### [REQUIRED ACTION]
Below are some records. Return exactly the lines from the one with "[117,225,162,238] Housing ->" to the one with "[348,151,507,167] How we", and nothing else.

### [DATA TO USE]
○ ○ ○ ○ ○

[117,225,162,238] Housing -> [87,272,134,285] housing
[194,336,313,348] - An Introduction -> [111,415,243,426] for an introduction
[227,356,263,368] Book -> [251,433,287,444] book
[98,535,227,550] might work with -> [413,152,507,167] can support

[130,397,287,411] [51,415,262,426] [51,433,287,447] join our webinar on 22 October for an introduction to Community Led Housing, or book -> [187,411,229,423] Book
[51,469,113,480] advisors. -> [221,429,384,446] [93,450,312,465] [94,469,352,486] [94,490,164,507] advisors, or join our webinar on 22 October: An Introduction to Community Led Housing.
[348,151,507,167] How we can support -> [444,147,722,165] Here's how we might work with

○ ○ ○ ○ ○

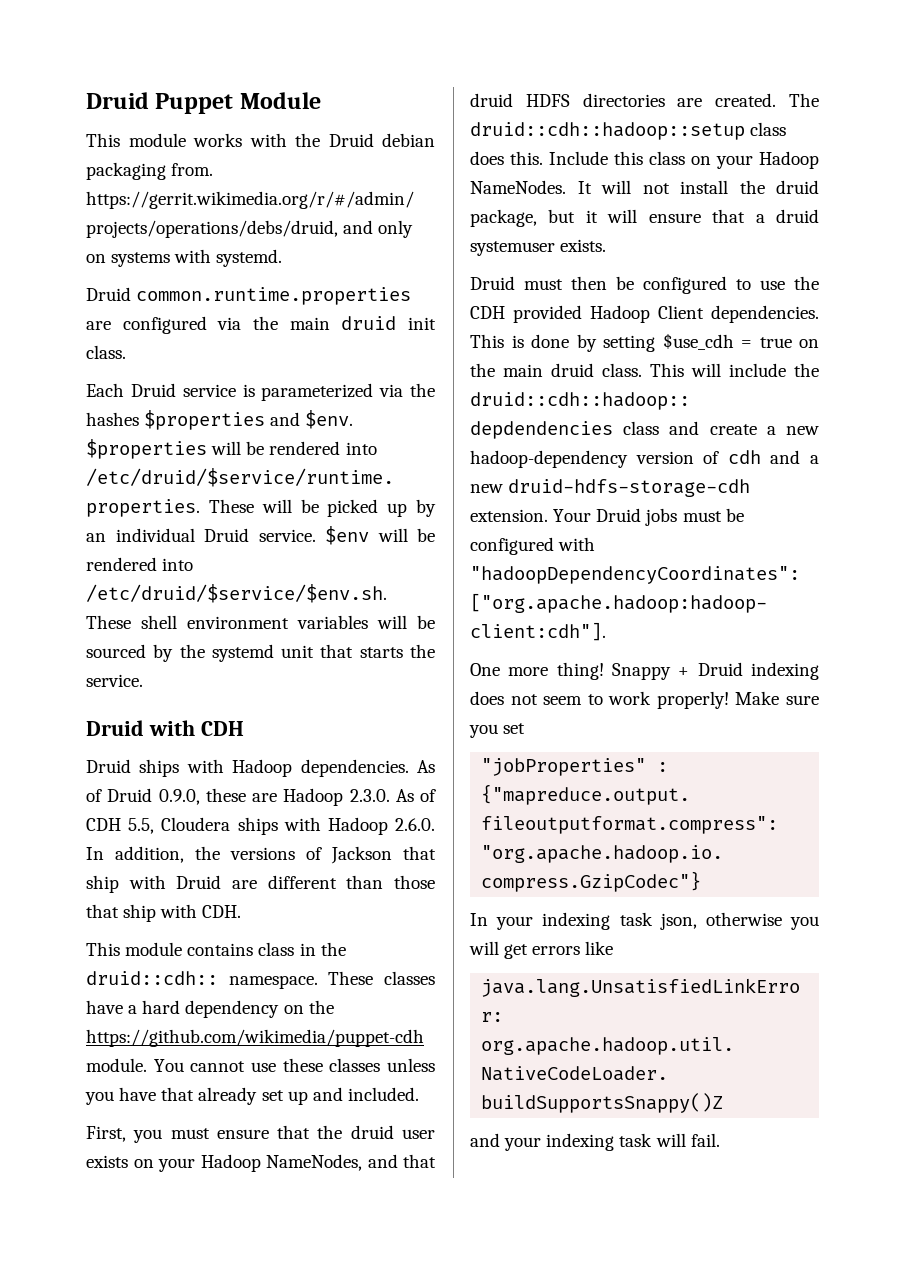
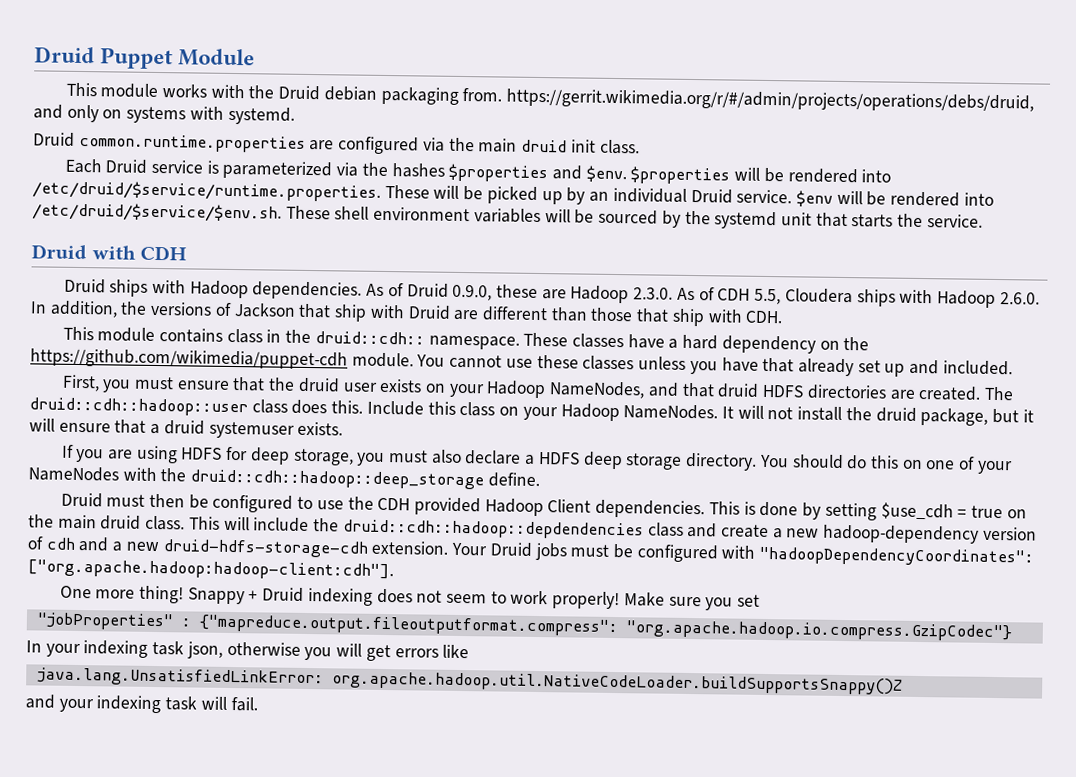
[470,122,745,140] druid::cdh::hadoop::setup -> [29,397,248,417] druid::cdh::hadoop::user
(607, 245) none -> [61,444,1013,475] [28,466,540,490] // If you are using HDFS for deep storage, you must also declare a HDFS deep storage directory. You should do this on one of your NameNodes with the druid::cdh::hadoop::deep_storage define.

○ ○ ○ ○ ○

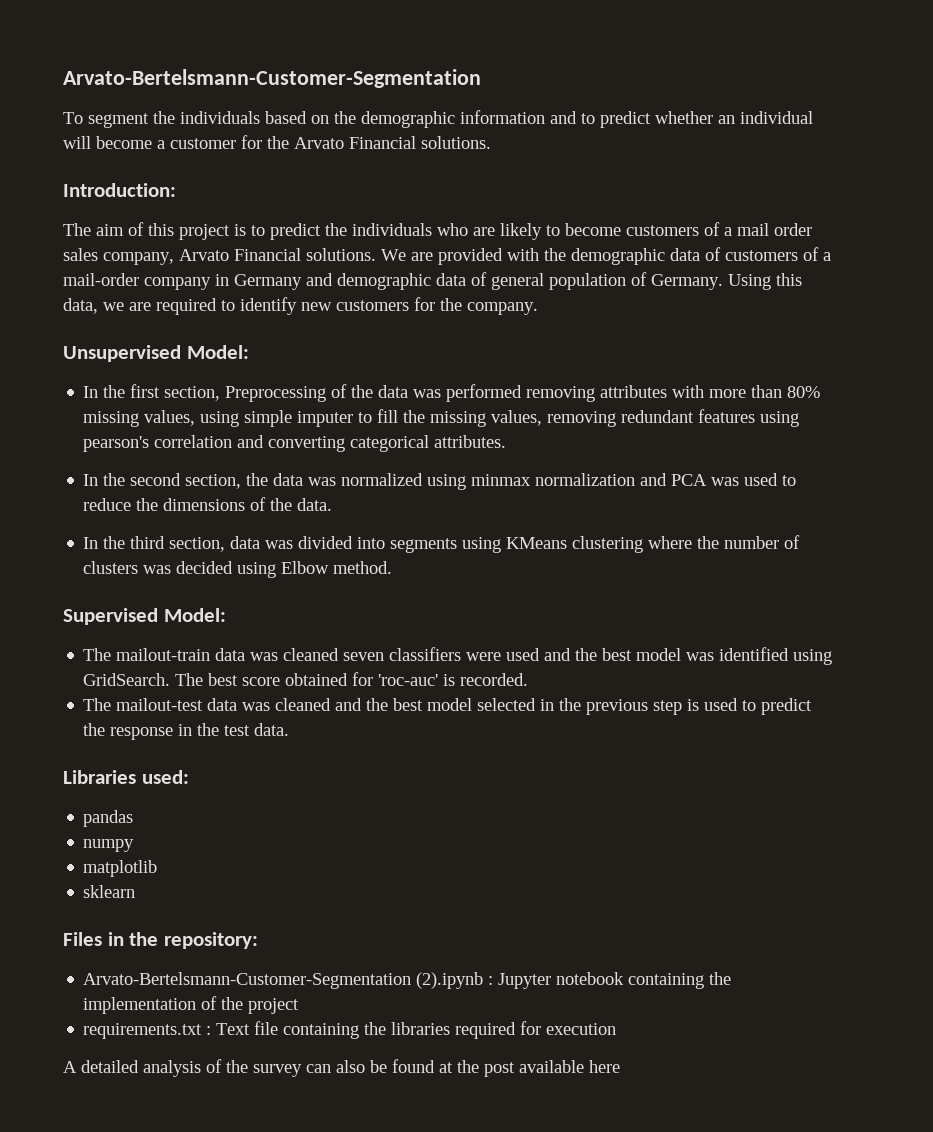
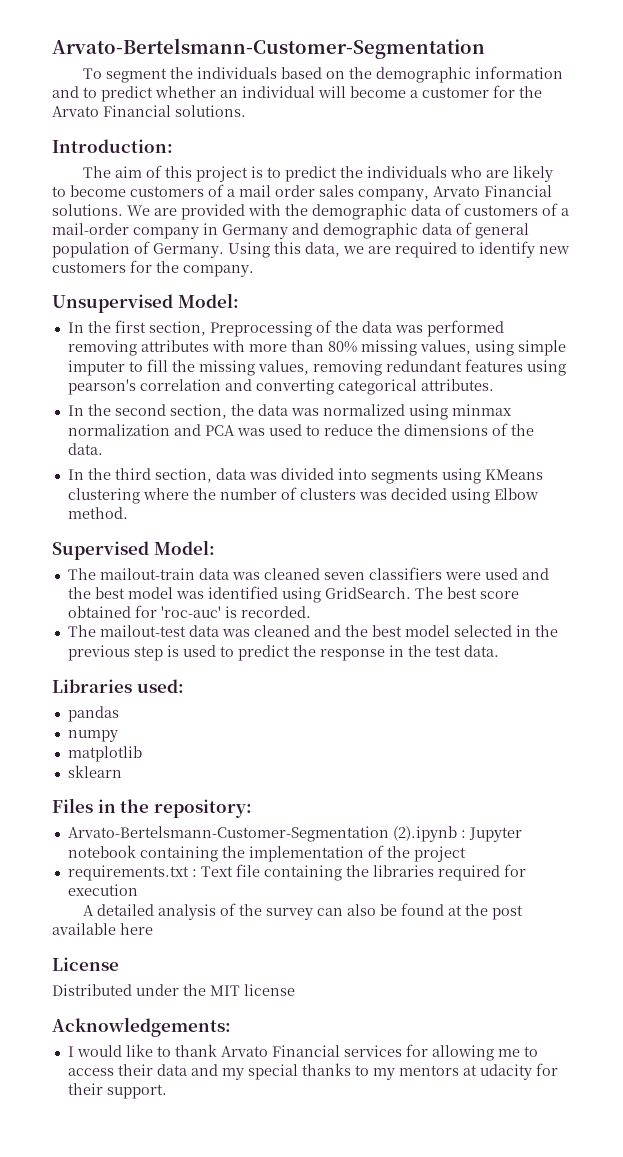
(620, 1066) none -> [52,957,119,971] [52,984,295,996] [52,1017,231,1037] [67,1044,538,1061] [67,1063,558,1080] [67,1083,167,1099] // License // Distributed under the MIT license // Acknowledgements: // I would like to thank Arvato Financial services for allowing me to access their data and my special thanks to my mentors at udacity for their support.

○ ○ ○ ○ ○

### [ANSWER FOR THE TASK]
[117,225,162,238] Housing -> [87,272,134,285] housing
[194,336,313,348] - An Introduction -> [111,415,243,426] for an introduction
[227,356,263,368] Book -> [251,433,287,444] book
[98,535,227,550] might work with -> [413,152,507,167] can support

[130,397,287,411] [51,415,262,426] [51,433,287,447] join our webinar on 22 October for an introduction to Community Led Housing, or book -> [187,411,229,423] Book
[51,469,113,480] advisors. -> [221,429,384,446] [93,450,312,465] [94,469,352,486] [94,490,164,507] advisors, or join our webinar on 22 October: An Introduction to Community Led Housing.
[348,151,507,167] How we can support -> [444,147,722,165] Here's how we might work with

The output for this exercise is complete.